- The Nikkei index fell, and US stock futures are heading higher
- Oil prices decline despite the Israeli attack on Gaza
- The Federal Reserve, Bank of England and Bank of Japan hold meetings this week
- Apple’s profits outpace US payrolls
LONDON (Reuters) – European stock indexes opened slightly higher on Monday as investors focused on interest rate expectations ahead of a busy week of central bank meetings and economic data.
Investors are awaiting the results of the meetings of the Bank of Japan on Tuesday, the US Federal Reserve on Wednesday, and the Bank of England on Thursday, in addition to Chinese manufacturing data on Tuesday and key US jobs data on Tuesday. On Friday, they will all be scrutinized for any evidence that central banks have raised interest rates enough to combat inflation and can look to ease monetary policy again.
Earnings season also continues with Apple, Airbnb, McDonald’s, Moderna, and Eli Lilly & Co among several reporting this week. The results so far have been disappointing, contributing to the S&P 500 falling into correction territory (.SPX).
At 0834 GMT, the MSCI world equity index was little changed, up 0.3% on the day but still near its lowest level since late March (.MIWD00000PUS).
Stocks were weak in Asian trading, with MSCI’s broadest index of Asia-Pacific shares outside Japan (.MIAPJ0000PUS) up just 0.1%, after hitting a one-year low last week.
The European STOXX 600 rose 0.7% (.STOXX) and London’s FTSE 100 rose 0.8% (.FTSE).
Sami Char, head of the market, said that the market is looking forward to “central banks’ confirmation of the interest rate peak policy and any indication that may lead to the belief that central banks may be in a position to cut (interest rates) by the middle of next year.” Economist at Lombard Odier.
Japan’s Nikkei (.N225) fell 0.95% amid speculation that the Bank of Japan may adjust its yield curve control policy when it concludes its two-day policy meeting on Tuesday.

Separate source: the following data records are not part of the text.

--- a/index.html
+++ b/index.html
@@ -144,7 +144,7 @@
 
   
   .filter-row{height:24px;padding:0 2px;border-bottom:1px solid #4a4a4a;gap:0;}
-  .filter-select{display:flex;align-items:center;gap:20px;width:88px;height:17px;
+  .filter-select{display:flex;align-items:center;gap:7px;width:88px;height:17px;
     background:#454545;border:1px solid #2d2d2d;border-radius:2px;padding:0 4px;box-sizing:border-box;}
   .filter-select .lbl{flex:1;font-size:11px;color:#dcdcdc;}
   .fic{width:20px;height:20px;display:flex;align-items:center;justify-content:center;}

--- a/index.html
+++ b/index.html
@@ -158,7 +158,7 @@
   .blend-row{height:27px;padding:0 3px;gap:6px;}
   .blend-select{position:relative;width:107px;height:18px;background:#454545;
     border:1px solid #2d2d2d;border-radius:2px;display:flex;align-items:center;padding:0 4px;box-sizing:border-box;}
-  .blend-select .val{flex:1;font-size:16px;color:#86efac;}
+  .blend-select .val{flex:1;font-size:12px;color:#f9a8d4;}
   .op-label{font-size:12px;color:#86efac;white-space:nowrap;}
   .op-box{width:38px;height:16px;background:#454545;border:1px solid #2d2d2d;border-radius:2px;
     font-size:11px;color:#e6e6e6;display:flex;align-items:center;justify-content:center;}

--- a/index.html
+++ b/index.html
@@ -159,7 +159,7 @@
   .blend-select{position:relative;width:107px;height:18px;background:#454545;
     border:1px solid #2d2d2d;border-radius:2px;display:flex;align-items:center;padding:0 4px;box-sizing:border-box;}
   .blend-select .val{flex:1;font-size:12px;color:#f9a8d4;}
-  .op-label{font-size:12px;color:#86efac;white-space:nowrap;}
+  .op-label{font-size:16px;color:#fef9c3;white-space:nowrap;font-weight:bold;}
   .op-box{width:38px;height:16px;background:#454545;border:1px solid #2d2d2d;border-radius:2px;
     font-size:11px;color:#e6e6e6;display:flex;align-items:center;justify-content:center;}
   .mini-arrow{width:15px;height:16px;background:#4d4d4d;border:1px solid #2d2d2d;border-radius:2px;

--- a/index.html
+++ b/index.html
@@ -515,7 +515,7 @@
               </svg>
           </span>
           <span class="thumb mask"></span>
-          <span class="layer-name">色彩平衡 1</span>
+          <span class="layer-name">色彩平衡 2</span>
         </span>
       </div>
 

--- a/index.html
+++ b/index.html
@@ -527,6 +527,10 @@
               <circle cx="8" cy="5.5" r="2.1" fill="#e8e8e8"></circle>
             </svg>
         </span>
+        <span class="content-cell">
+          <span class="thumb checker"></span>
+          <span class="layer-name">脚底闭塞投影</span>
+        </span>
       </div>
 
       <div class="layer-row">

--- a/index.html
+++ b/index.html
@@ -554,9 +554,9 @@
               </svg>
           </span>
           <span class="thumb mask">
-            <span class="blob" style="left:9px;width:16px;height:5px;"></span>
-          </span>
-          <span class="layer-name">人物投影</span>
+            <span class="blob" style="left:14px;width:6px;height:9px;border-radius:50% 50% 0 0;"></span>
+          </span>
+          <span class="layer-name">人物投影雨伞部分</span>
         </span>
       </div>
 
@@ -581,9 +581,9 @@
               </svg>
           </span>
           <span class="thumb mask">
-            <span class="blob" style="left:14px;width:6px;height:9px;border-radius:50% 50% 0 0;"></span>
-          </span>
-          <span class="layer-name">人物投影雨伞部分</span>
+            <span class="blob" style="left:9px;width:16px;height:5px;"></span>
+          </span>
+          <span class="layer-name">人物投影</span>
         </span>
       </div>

Many analysts expect the central bank to raise its inflation forecast to 2.0%, but are unsure whether it will finally relinquish control of the yield curve in the face of market pressures on bonds. Yields have already reached their highest levels since 2013 at 0.89%.
In the euro zone, government bond yields fell, with Germany’s benchmark 10-year yield falling 5 basis points to 2.787%.
Investors are betting that interest rates in the region will remain persistently high, despite new data showing lower inflation in Germany.
The yield on 10-year Treasury bonds reached 4.8602%, after rising by about 28 basis points this month. Sentiment will be further tested this week when the US Treasury announces its refund plans, with further increases likely.
The sharp rise in market borrowing costs has convinced analysts and markets that the Fed will not change its mind at this week’s policy meeting.
The US dollar index stabilized at around 106.650, and the euro fell by less than 0.1% to $1.0556.
The dollar stabilized against the yen at 149.62 yen, below its highest level last week at 150.78.
Risk appetite has been dampened somewhat as Israel seeks to besiege Gaza’s main city in its self-declared “second phase” of a three-week war against Iran-backed Hamas militants. But analysts said this is just one of a number of factors affecting sentiment.
“It is easy to blame the declines seen in stock markets last week on the unpredictable nature of events unfolding in the Middle East, and while that is part of that, we have also seen disappointment on several fronts due to weak company updates, and guidance cuts that have seen Some changes.“Big moves lower,” Michael Hewson, chief market analyst at CMC Markets UK, wrote in a note to clients.
Lombard Odier’s Char said investors will be watching whether the conflict escalates beyond the region and whether it disrupts oil markets.
“If the conflict remains local and global oil supplies are not affected, the market will remain more focused fundamentally on what is happening with interest rates and what is happening with central banks, and what is happening with global growth and inflation,” he said.
But he added that there was some premium for gold, which touched a five-month high of $2,009.29 on Friday.
Oil prices fell by more than 1%, as concerns about demand outweighed the risks to Middle East supplies.